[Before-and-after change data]

◆ ◆ ◆ ◆ ◆ ◆ ◆

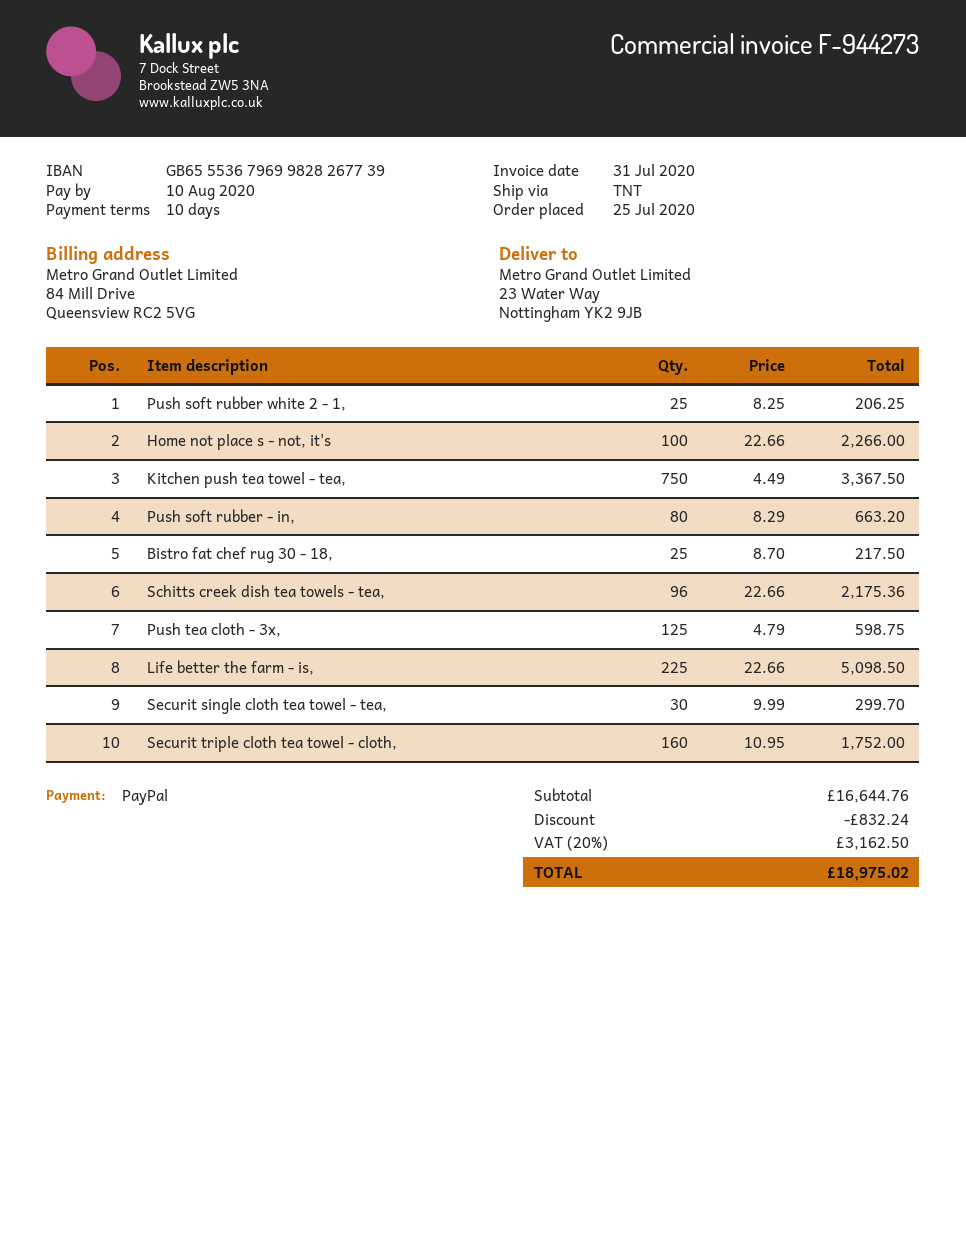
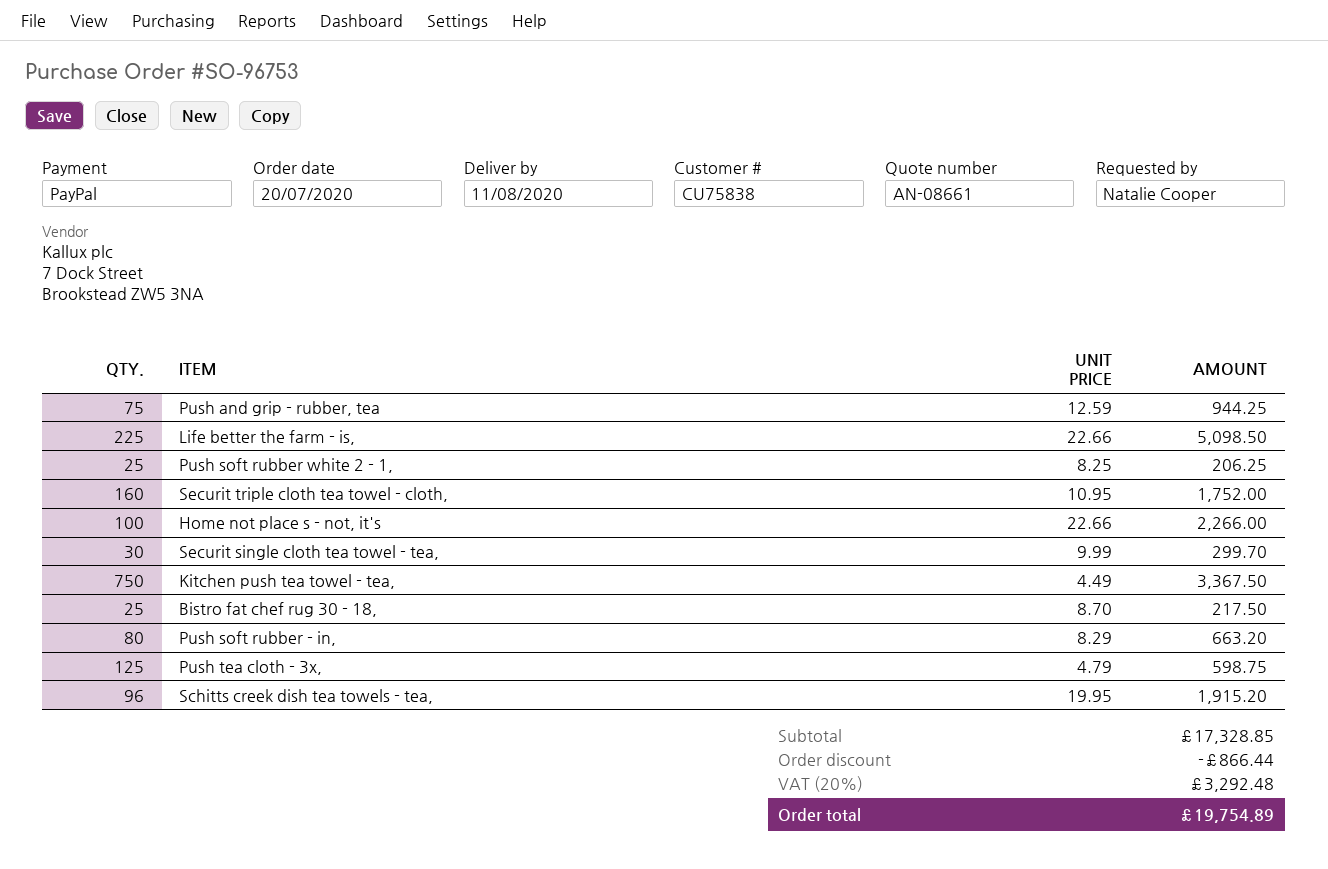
order date: 2020-07-25 -> 2020-07-20
Schitts creek dish tea towels - tea,: 96 x 22.66 = 2175.36 -> 96 x 19.95 = 1915.20
Push and grip - rubber, tea: none -> 75 x 12.59 = 944.25
subtotal: 16644.76 -> 17328.85
discount: 832.24 -> 866.44
tax: 20% = 3162.50 -> 20% = 3292.48
total: 18975.02 -> 19754.89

◆ ◆ ◆ ◆ ◆ ◆ ◆

» Directions for this task
All of the records above should be reproduced exactly, with the pictures left out.

» Solved exercise
order date: 2020-07-25 -> 2020-07-20
Schitts creek dish tea towels - tea,: 96 x 22.66 = 2175.36 -> 96 x 19.95 = 1915.20
Push and grip - rubber, tea: none -> 75 x 12.59 = 944.25
subtotal: 16644.76 -> 17328.85
discount: 832.24 -> 866.44
tax: 20% = 3162.50 -> 20% = 3292.48
total: 18975.02 -> 19754.89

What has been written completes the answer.